According to the WESP report, published by the UN Department of Economic and Social Affairs, more than half the world’s economies saw growth accelerate in 2017 and 2018.

Developed economies grew at 2.2 per cent in both years, while unemployment rates dropped.

Among developing economies, East Asia and South Asia saw the strongest gains in 2018, at 5.8 per cent and 5.6 per cent respectively, while commodity-exporting countries continued their “gradual recovery”.

This improvement was particularly true for fuel-rich emerging nations, despite high debt levels caused by a fall in commodity prices, in 2014-15.

Although the overall picture among developing economies is largely positive, many are nonetheless experiencing “uneven progress”, the UN report cautioned, amid falling individual (per capita) wealth in several nations.

“Further declines or weak per capita growth are anticipated in 2019 in Central, Southern and West Africa, Western Asia and Latin America and the Caribbean – homes to nearly a quarter of the global population living in extreme poverty,” it noted.

And even where growth is strong, it is “often driven by core industrial and urban regions”, the WESP 2019 report continued, such that rural areas are being left behind.

To overcome this, and for poverty to be eradicated by 2030, the UN report suggests that there will need to be “both double-digit growth in Africa” along with “steep reductions” in unequal pay levels.

US-China trade tensions

On the issue of trade tensions, it noted that these had led to a fall in global trade levels in 2018, from 5.3 per cent in 2017, to 3.8 per cent.

And as a result of the United States-China uncertainty, the expectation is that trade volumes in 2019 “will be lower” still, Mr.
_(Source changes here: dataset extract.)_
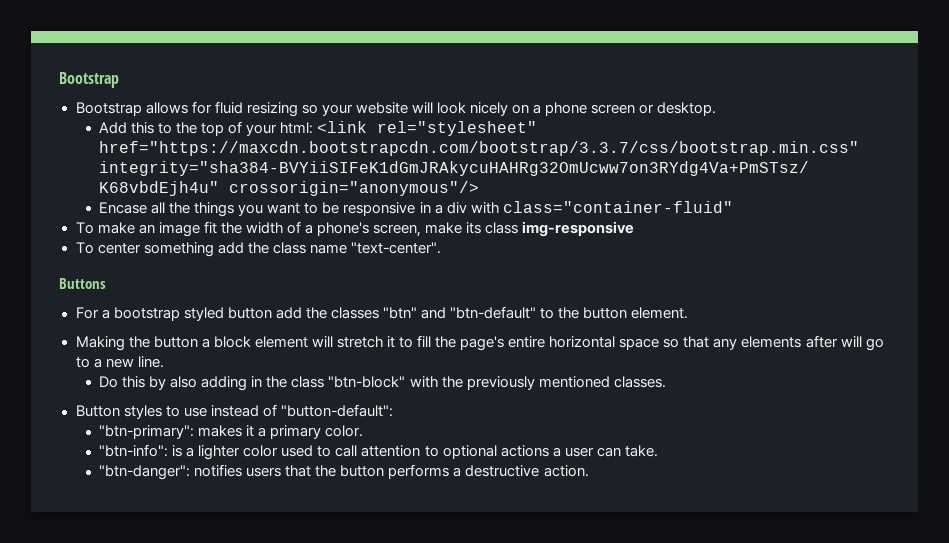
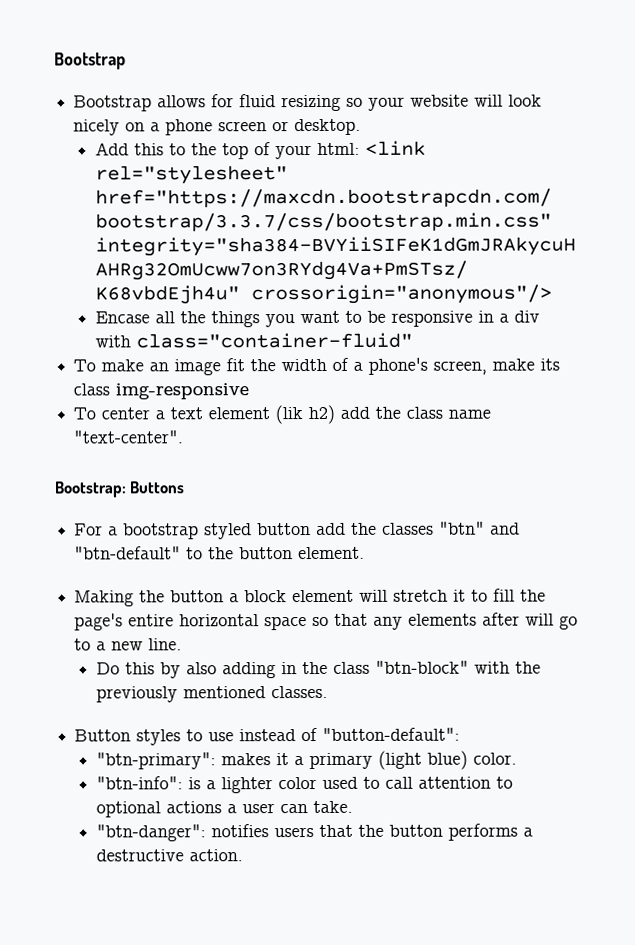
[143,242,214,257] something -> [155,404,336,425] a text element (lik h2)
(441, 248) none -> [55,481,127,498] Bootstrap:
(322, 432) none -> [377,750,468,770] (light blue)

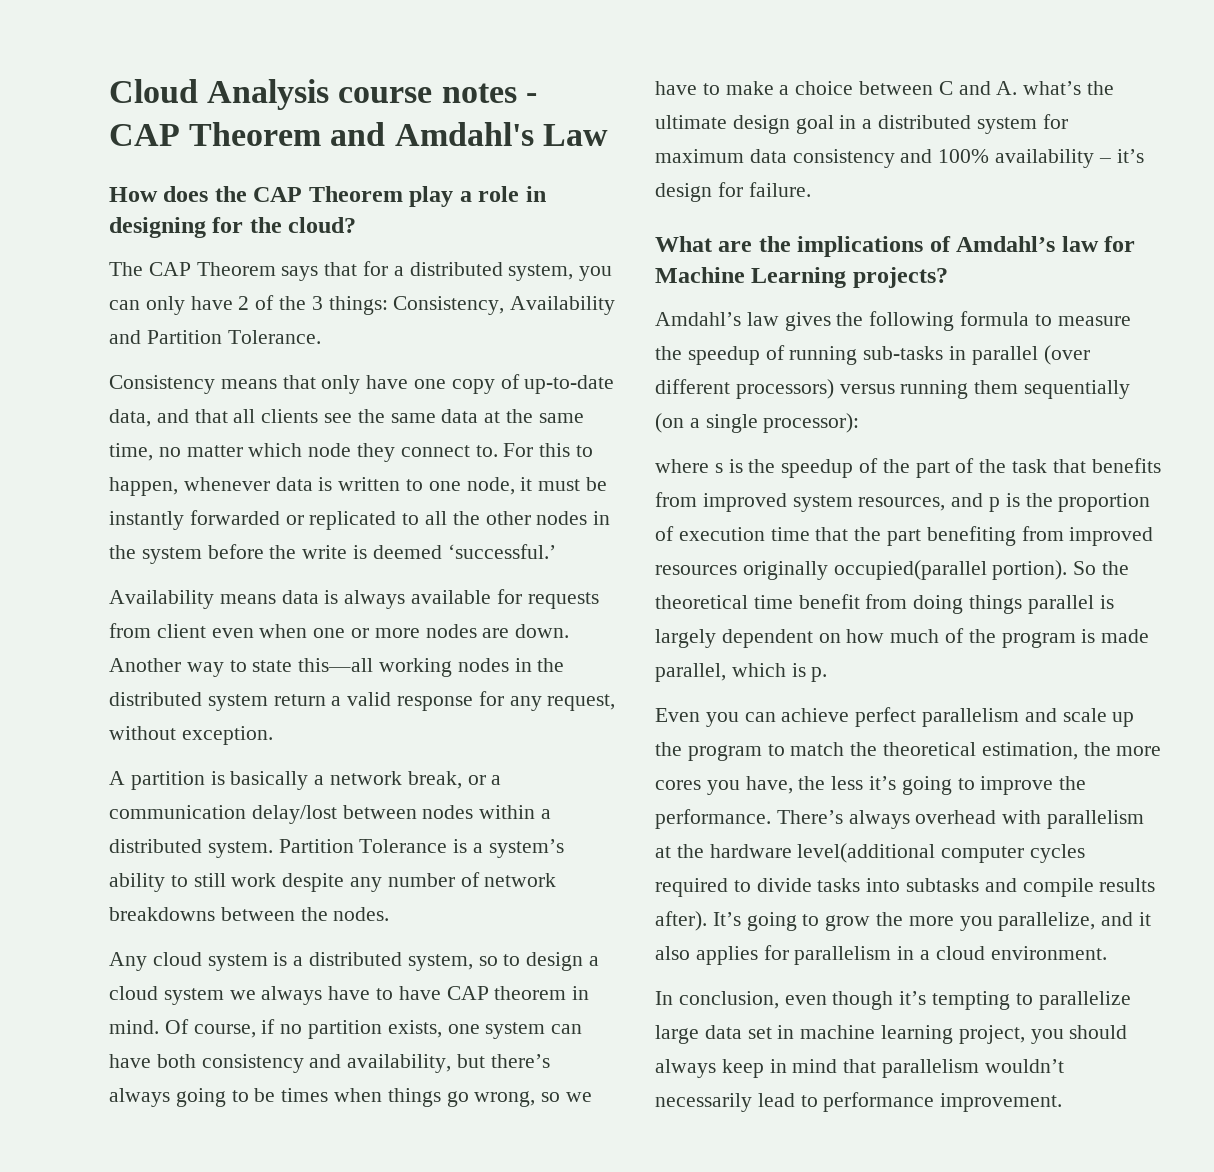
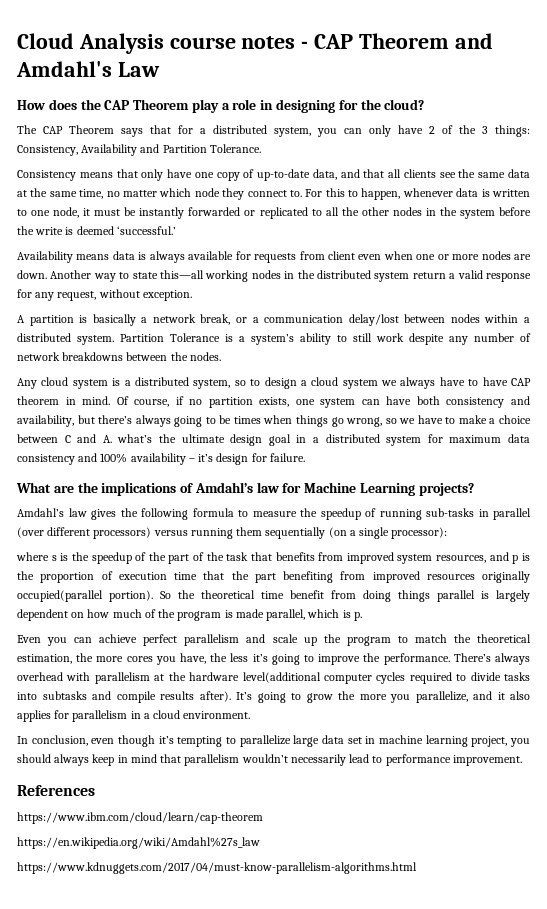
(1063, 1102) none -> [17,785,95,796] [17,812,263,824] [17,837,260,849] [17,862,417,874] // References // https://www.ibm.com/cloud/learn/cap-theorem // https://en.wikipedia.org/wiki/Amdahl%27s_law // https://www.kdnuggets.com/2017/04/must-know-parallelism-algorithms.html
Harris suggested.

Government subsidies have to some extent softened the impact of the tariff hikes in the US and China – whose growth is expected to decrease from 6.6 per cent in 2018 to 6.3 per cent this year – but the risk is that developing economies may suffer the fallout too, unless the dispute is settled.

“If the trade dispute becomes more widespread, we will likely to see disruptions of global value change,” Mr. Harris explained. “Bear in mind that the participation of global trade has been one of the ways that developing countries have participated in the rising global prosperity and have accelerated their own developments. So, anything that disrupts that, of course, (will) have a negative impact on their abilities to increase their levels of prosperity and to develop sustainably.”

This cautionary assessment is telling because the US in 2018 contributed more to global trade than Japan or the European Union, according to UN economists at UNCTAD, the UN Conference on Trade and Development, which contributed to the WESP 2019 report.

Rising interest rates in the US – or a strengthening of the dollar – could also make matters worse for fragile emerging economies, the WESP report noted, adding that many low-income countries have already seen a “substantial rise” in interest repayments on their debt.

These include Lebanon and Sri Lanka, where over 40 per cent of Government revenue is spent servicing its debt, as well as Pakistan and Jamaica, where around a quarter of their budget is used to pay interest on national debt, representing a major constraint on public services.

Slow, steady growth in EU, but ‘Brexit’ looms

On the European Union’s prospects, the WESP report estimates growth of two per cent for the next two years, with much stronger performances, potentially, from States who became members since 2004.

The pack is led by Poland, which saw its economy grow by five per cent in 2018.

The bloc’s biggest economy, Germany, is set to see more moderate growth however, at 1.8 per cent, amid potential disruption to the domestic car industry from “new technologies, new competitors and significant legal and financial consequences from past sales practices related to the diesel technology”.

France is also set to see lower-than-average growth (1.8 per cent), linked to its weaker export outlook, while the UK (1.4 per cent) is projected to pay for trade uncertainty linked to its plans to exit the EU, or Brexit, with “companies moving assets or diverting investment from the UK to the EU”, WESP 2019 notes.

The ‘Brexit’ fallout may also be felt outside the EU, the UN report warns, with a possible “10-15 per cent decline in funding available to EU accession countries”.

Commonwealth States, Central Europe slso see ‘modest growth’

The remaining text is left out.